Sunday, October 4, 2009

Time is a Strange and Slippery Thing

My thoughts, for today, are on the nuances of time.

It's really a strange thing, when you think about it in the right perspective. And often times, it's a depressing perspective, a realization that begins to happen as childhood and the teenage years start falling further and further behind, and suddenly, you're no longer faced with all the potential of what you could be, but the reality of what you are, or will very soon become.

We have a finite number of breaths to take. It may be a variable number, certainly, longer for some than for others and a number that we ourselves can change (you could burn through a few extra breaths by hyperventilating right now, if that's your fancy) but no matter how much variation we have over the number of breaths we will take during our lifetime, it's still a finite number. There's no way to make it into that little sideways 8 symbol that represents the infinite.

We spend a lot of our time worrying or doing things that are largely trivial, and yet, there's nothing wrong with that, because for most people, myself included, a well lived life is just as good, or maybe even better, than an important life. Because important people might be remembered, might have their names recorded for all time, but they're not really people at that stage, are they? George Washington, Julius Caesar, Michelangelo... they're concepts to us, ideas conveyed by the legacies that they left in their place, but the whole of their humanity is lost to the grave, their very essences distilled down to the facts about what they did in life.
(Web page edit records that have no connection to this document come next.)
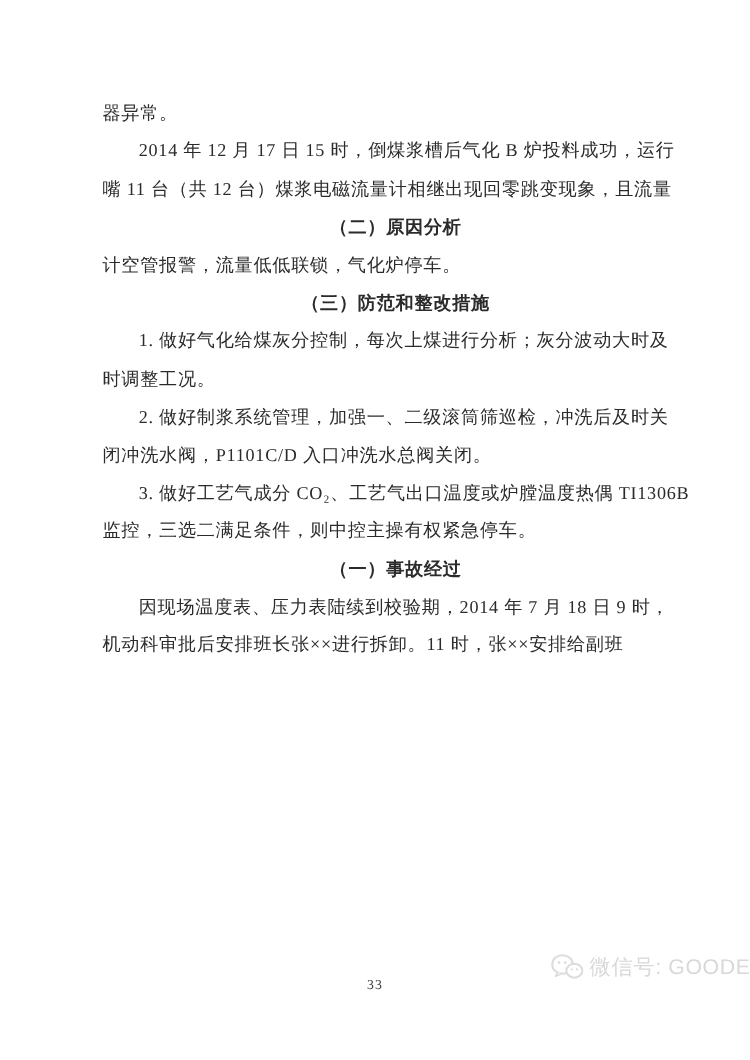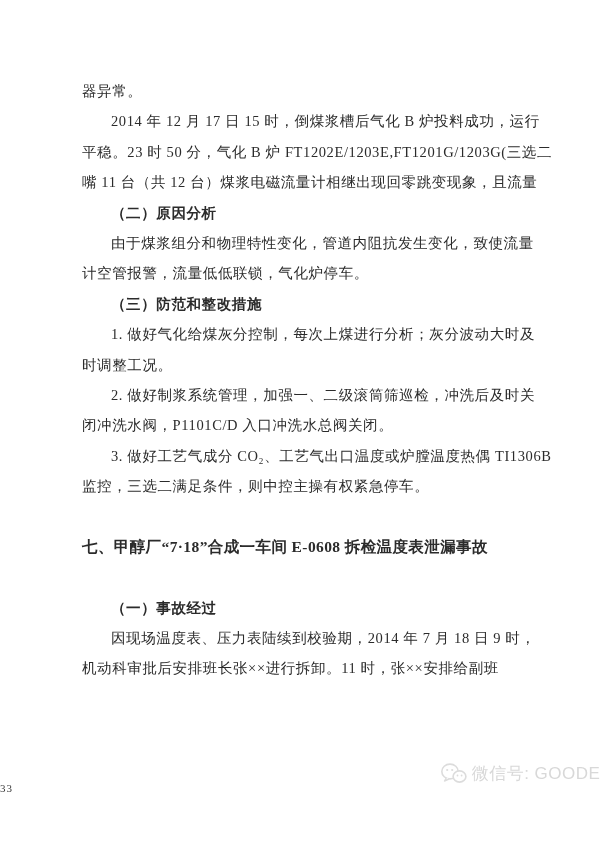--- a/index.html
+++ b/index.html
@@ -46,7 +46,6 @@
   <div class="content">
     <div class="b">器异常。</div>
     <div class="b ind">2014 年 12 月 17 日 15 时，倒煤浆槽后气化 B 炉投料成功，运行</div>
-    <div class="b">平稳。23 时 50 分，气化 B 炉 FT1202E/1203E,FT1201G/1203G(三选二</div>
     <div class="b">嘴 11 台（共 12 台）煤浆电磁流量计相继出现回零跳变现象，且流量</div>
     <div class="b h2">（二）原因分析</div>
     <div class="b ind">由于煤浆组分和物理特性变化，管道内阻抗发生变化，致使流量</div>

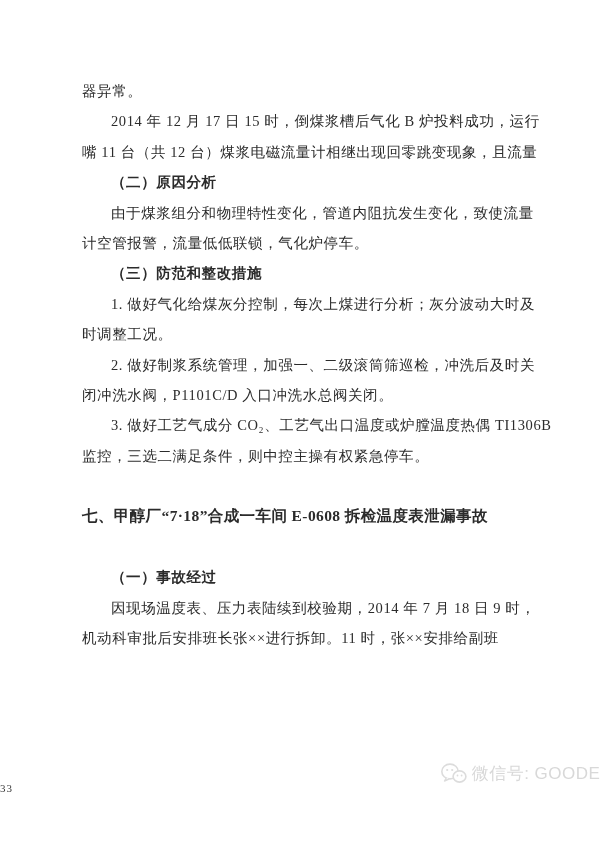--- a/index.html
+++ b/index.html
@@ -23,7 +23,7 @@
     height:30.4px;line-height:30.4px;white-space:nowrap;
   }
   .ind{text-indent:2em;}
-  .h2{font-weight:700;text-indent:2em;}
+  .h2{font-weight:700;text-indent:2em;text-align:center;}
   .h1{font-weight:700;font-size:15.5px;margin:30.4px 0;letter-spacing:0.4px;}
   .pagenum{
     position:absolute;top:782px;left:0;width:600px;

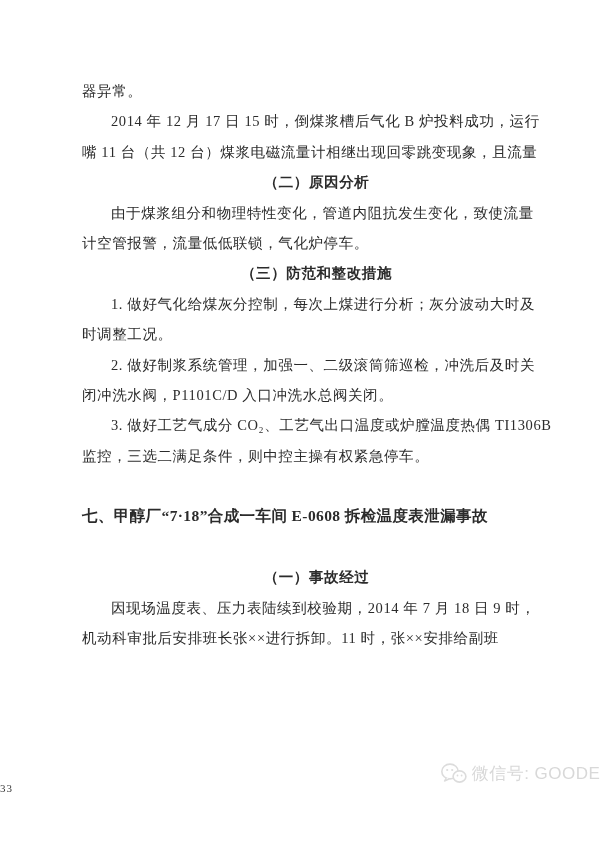--- a/index.html
+++ b/index.html
@@ -48,7 +48,6 @@
     <div class="b ind">2014 年 12 月 17 日 15 时，倒煤浆槽后气化 B 炉投料成功，运行</div>
     <div class="b">嘴 11 台（共 12 台）煤浆电磁流量计相继出现回零跳变现象，且流量</div>
     <div class="b h2">（二）原因分析</div>
-    <div class="b ind">由于煤浆组分和物理特性变化，管道内阻抗发生变化，致使流量</div>
     <div class="b">计空管报警，流量低低联锁，气化炉停车。</div>
     <div class="b h2">（三）防范和整改措施</div>
     <div class="b ind">1. 做好气化给煤灰分控制，每次上煤进行分析；灰分波动大时及</div>

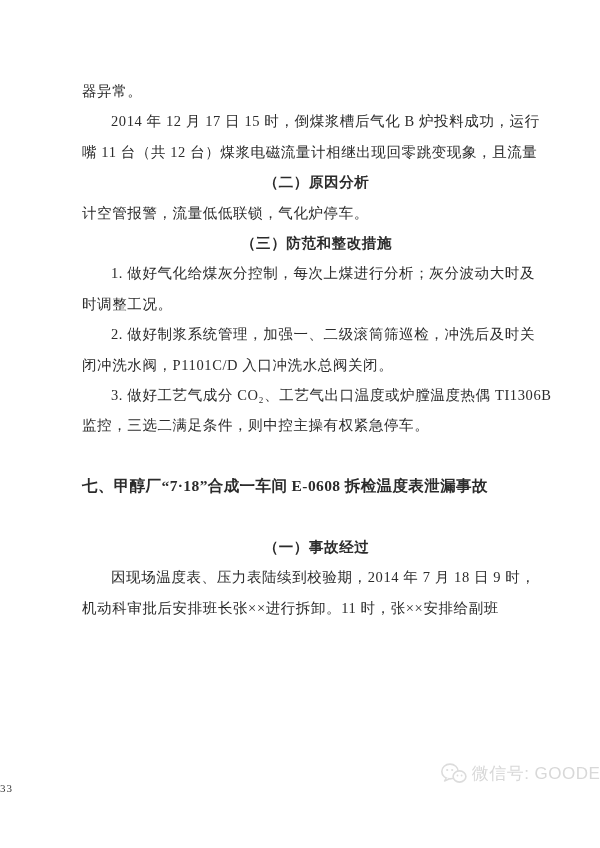--- a/index.html
+++ b/index.html
@@ -56,7 +56,6 @@
     <div class="b">闭冲洗水阀，P1101C/D 入口冲洗水总阀关闭。</div>
     <div class="b ind">3. 做好工艺气成分 CO₂、工艺气出口温度或炉膛温度热偶 TI1306B</div>
     <div class="b">监控，三选二满足条件，则中控主操有权紧急停车。</div>
-    <div class="b h1">七、甲醇厂“7·18”合成一车间 E-0608 拆检温度表泄漏事故</div>
     <div class="b h2">（一）事故经过</div>
     <div class="b ind">因现场温度表、压力表陆续到校验期，2014 年 7 月 18 日 9 时，</div>
     <div class="b">机动科审批后安排班长张××进行拆卸。11 时，张××安排给副班</div>

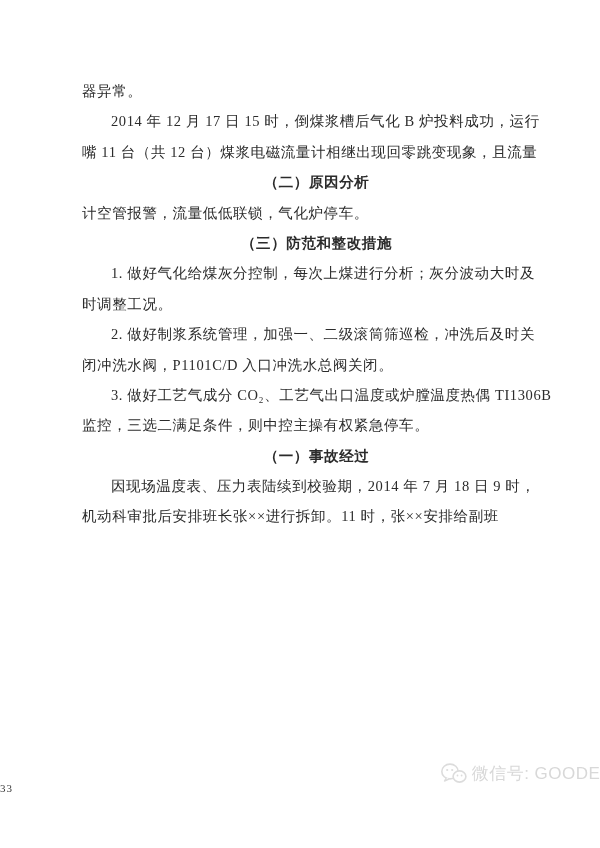--- a/index.html
+++ b/index.html
@@ -27,7 +27,7 @@
   .h1{font-weight:700;font-size:15.5px;margin:30.4px 0;letter-spacing:0.4px;}
   .pagenum{
     position:absolute;top:782px;left:0;width:600px;
-    text-align:left;font-size:11px;color:#3a3a3a;letter-spacing:1px;
+    text-align:center;font-size:11px;color:#3a3a3a;letter-spacing:1px;
   }
   .watermark{
     position:absolute;right:12px;top:762px;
Is that a form of immortality worth pursuing?

At least with a well-lived life, even if you spend it doing things that matter to no one but yourself, you can have the satisfaction of the experience, of knowing that you may die unknown, but that you had a good run in the process. You had some good times, and that's something. It might not be much, but it could be enough.

I don't know the names of all of my great-grandparents. And you know something weird? My grandmother (who is still alive!) is actually a great-great-grandmother (not to me, it's my brother's daughter's child). I don't know the names of -any- of my great-great-grandparents. And it's weird to think about the fact that, unless my lifespan is such that I'll be around to see the great-grandkids and the great-greats and so on, they won't know my name.

Human life is immersed in the immediacy of the moment. It's what we are and we lose ourselves when we go outside of that fact.